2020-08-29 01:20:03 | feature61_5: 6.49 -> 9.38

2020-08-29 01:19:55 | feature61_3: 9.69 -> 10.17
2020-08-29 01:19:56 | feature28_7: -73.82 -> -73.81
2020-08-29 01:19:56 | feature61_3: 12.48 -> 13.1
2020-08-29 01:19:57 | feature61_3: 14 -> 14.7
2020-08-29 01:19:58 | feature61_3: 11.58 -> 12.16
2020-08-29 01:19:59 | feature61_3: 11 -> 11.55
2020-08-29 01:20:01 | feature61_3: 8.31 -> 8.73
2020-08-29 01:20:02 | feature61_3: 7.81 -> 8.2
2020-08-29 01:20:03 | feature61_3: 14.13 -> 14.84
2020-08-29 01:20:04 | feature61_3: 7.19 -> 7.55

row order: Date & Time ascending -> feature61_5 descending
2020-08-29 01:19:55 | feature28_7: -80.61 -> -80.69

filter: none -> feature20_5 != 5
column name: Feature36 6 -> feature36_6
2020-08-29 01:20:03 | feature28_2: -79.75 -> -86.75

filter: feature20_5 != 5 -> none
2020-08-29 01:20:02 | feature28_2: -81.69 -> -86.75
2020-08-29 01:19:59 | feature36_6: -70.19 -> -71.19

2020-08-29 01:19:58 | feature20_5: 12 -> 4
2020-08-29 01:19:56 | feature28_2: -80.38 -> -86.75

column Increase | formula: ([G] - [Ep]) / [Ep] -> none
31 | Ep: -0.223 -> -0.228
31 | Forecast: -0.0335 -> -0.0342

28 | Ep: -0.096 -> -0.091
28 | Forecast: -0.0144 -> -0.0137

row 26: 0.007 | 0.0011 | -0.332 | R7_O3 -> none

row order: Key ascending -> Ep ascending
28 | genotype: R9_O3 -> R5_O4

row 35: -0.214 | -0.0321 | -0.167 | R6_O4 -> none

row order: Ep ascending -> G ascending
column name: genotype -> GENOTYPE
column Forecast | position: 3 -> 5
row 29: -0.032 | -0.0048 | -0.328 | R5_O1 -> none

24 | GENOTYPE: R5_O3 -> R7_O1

====

• [About this exercise]
Please copy each line of the material that contains the word "name".

• [Solved problem]
column name: Feature36 6 -> feature36_6
column name: genotype -> GENOTYPE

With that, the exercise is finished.